After exploring the Colosseum, we headed to the Roman Forum; walking under the same sun that relentlessly beat down on the Julius Caesar so long ago. The Forum was the city center of Rome, where people gathered from political speeches and victory parades. All religious, commercial, and ceremonial life took place in the Forum; whether in the surrounding temples, assembly halls and law courts. We explored the Forum for as long as we could stand the heat before breaking for the afternoon.
We reconvened at Castel Sant’Angelo for a lecture on Shakespearean sonnets. The students started their exploration ofShakespeare’s language by participating in one of our favourite activities: Create-your-own Shakespearean insult. The students chose three slips of paper with insults from Shakespeare’s numerous plays, and chose their victim. In pairs, the students started facing each other as close as possible.

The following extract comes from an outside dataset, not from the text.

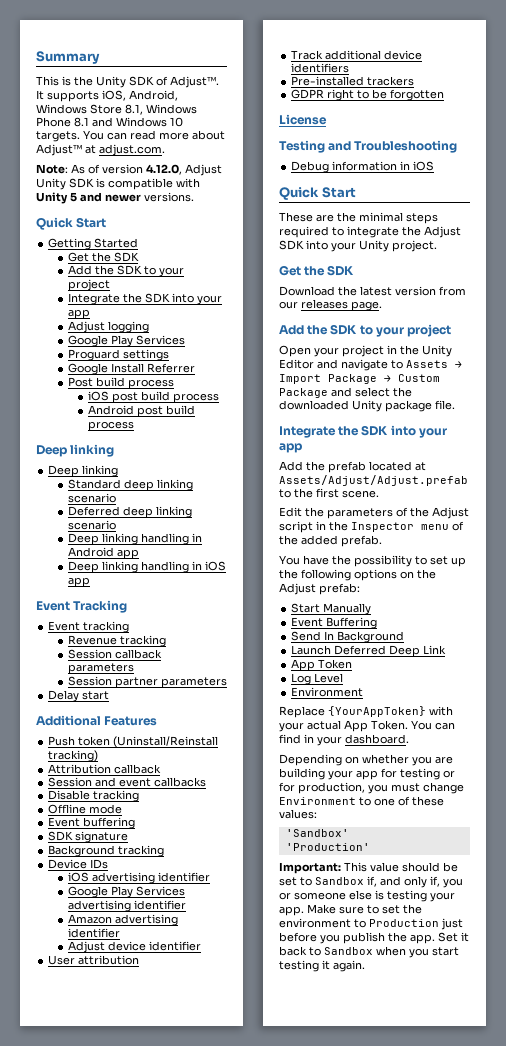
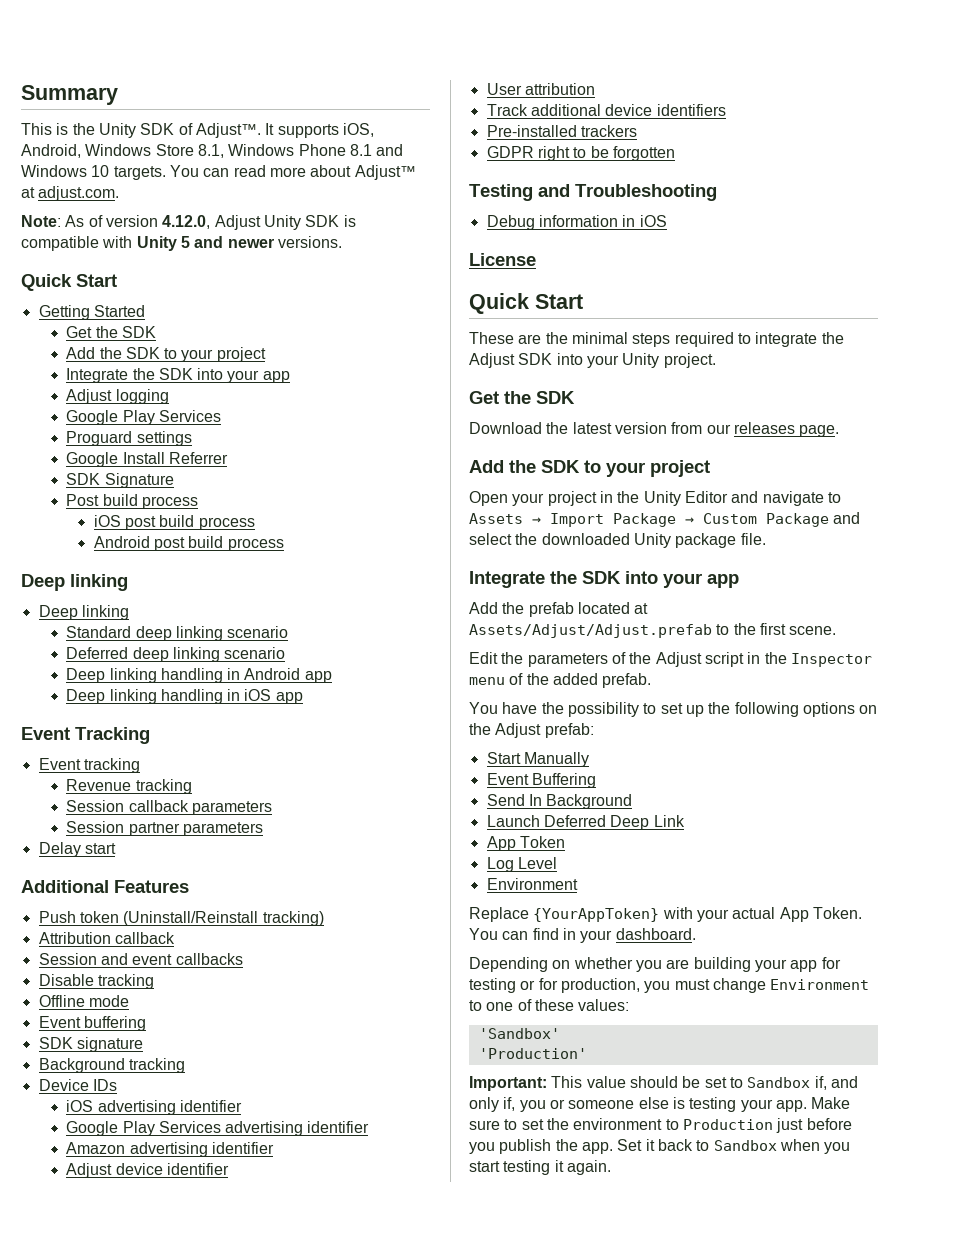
+ SDK Signature
- License
+ License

Alternating between the partners, the students would start by whispering their insults and then taking a step backwards. Each step the students took, the louder their insults became. Let’s just say it was a good way for the students to let off some steam. When the students couldn’t scream any louder, we called the activity to a close and had a short lecture on Shakespearean sonnets. The students then broke into groups and, in less than 30 minutes, wrote a sonnet about a topic of their choice. The groups did very well considering the short amount of time they had to work on them. One group even added a dramatic component while presenting their sonnet, titled The Plague. Way to go, guys! We’re looking forward to your Julius Caesar presentations.